Kim Kardashain West drew attention for her prison reform advocacy, but now she’s reportedly taking her interest in the law a step further. According to a new article in Vogue, she is taking steps to become an attorney … without going to law school.
While a non-traditional approach, it’s not unheard of. California is one of several states that allow people to sit for the bar exam without first going to law school. Instead, one can work in a law office for a number of years.
Rule 4.26 of the California Bar’s Admissions and Educational Standards says that if a person does not graduate from an accredited law school, they can still take the California Bar Exam if they “studied law diligently and in good faith for at least four years in a law school registered with the Committee; in a law office; in a judge’s chambers; or by some combination of these methods[.]”
Rule 4.29 goes into how the law office option works. It says:
(A) A person who intends to comply with the legal education requirements of these rules by study in a law office or judge’s chambers must
(1) submit the required form with the fee set forth in the Schedule of Charges and Deadlines within thirty days of beginning study;
(2) have studied law in a law office or judge’s chambers during regular business hours for at least eighteen hours each week for a minimum of forty-eight weeks to receive credit for one year of study or for at least eighteen hours a week for a minimum of twenty-four weeks to receive credit for one-half year of study
(B) The attorney or judge with whom the applicant is studying must
(1) be admitted to the active practice of law in California and be in good standing for a minimum of five years;
(2) provide the Committee within thirty days of the applicant’s beginning study an outline of a proposed course of instruction that he or she will personally supervise;
(3) personally supervise the applicant at least five hours a week;
(4) examine the applicant at least once a month on study completed the previous month;
(5) report to the Committee every six months the number of hours the applicant studied each week during business hours in the law office or chambers; the number of hours devoted to supervision; and specific information on the books and other materials studied, such as chapter names, page numbers, and the like; and
(6) not personally supervise more than two applicants simultaneously
To that end, Kardashian West is currently working as an apprentice at a San Francisco law firm, and plans to take the bar in 2022.

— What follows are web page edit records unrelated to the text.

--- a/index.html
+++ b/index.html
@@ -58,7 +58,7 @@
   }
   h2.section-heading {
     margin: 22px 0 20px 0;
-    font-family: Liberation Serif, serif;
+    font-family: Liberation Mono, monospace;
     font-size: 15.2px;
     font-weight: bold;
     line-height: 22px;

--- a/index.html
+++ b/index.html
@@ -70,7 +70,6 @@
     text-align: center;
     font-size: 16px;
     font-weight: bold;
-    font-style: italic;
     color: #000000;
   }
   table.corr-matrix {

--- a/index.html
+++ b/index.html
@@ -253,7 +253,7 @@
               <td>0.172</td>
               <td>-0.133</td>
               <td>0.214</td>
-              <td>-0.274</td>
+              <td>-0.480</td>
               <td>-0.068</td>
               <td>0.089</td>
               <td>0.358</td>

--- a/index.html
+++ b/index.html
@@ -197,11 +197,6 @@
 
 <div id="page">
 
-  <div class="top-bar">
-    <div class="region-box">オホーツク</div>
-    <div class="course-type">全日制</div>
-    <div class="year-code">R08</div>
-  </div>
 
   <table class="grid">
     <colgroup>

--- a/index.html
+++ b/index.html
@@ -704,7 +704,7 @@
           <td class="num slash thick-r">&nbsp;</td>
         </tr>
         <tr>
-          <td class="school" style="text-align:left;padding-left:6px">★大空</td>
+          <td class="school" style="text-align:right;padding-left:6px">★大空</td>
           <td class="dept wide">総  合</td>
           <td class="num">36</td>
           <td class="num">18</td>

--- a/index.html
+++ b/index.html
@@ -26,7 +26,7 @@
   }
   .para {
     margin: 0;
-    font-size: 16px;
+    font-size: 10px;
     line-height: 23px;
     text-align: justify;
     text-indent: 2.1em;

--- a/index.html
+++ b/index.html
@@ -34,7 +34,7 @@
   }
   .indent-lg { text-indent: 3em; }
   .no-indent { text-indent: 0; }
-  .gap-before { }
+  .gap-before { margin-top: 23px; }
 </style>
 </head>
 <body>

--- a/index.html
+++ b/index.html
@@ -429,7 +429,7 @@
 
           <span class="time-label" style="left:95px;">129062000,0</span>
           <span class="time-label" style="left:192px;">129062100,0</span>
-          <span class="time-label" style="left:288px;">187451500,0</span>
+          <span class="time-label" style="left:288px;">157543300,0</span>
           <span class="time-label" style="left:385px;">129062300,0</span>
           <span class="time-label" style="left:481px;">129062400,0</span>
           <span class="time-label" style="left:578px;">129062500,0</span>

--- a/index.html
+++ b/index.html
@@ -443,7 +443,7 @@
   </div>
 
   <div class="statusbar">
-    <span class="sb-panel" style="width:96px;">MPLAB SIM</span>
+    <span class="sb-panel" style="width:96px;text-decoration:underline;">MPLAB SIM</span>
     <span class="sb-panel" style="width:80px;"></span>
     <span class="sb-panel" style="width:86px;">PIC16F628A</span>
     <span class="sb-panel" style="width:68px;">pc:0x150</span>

She commented on the various subjects she’s studying right now, which are typically covered by first year law school courses.
“To me, torts is the most confusing, contracts the most boring, and crim law I can do in my sleep,” she said. “Took my first test, I got a 100. Super easy for me. The reading is what really gets me. It’s so time-consuming. The concepts I grasp in two seconds.”
According to Vogue, Kardashian West will sit for what’s known as the “baby bar” this summer, after her first year of study. If she does well enough on that, she’ll be approved to continue for the next three years.
If she succeeds in this endeavor, she’d be following in the footsteps of her father, Robert Kardashian Sr., who was known for being part of O.J. Simpson‘s “dream team” of defense attorneys.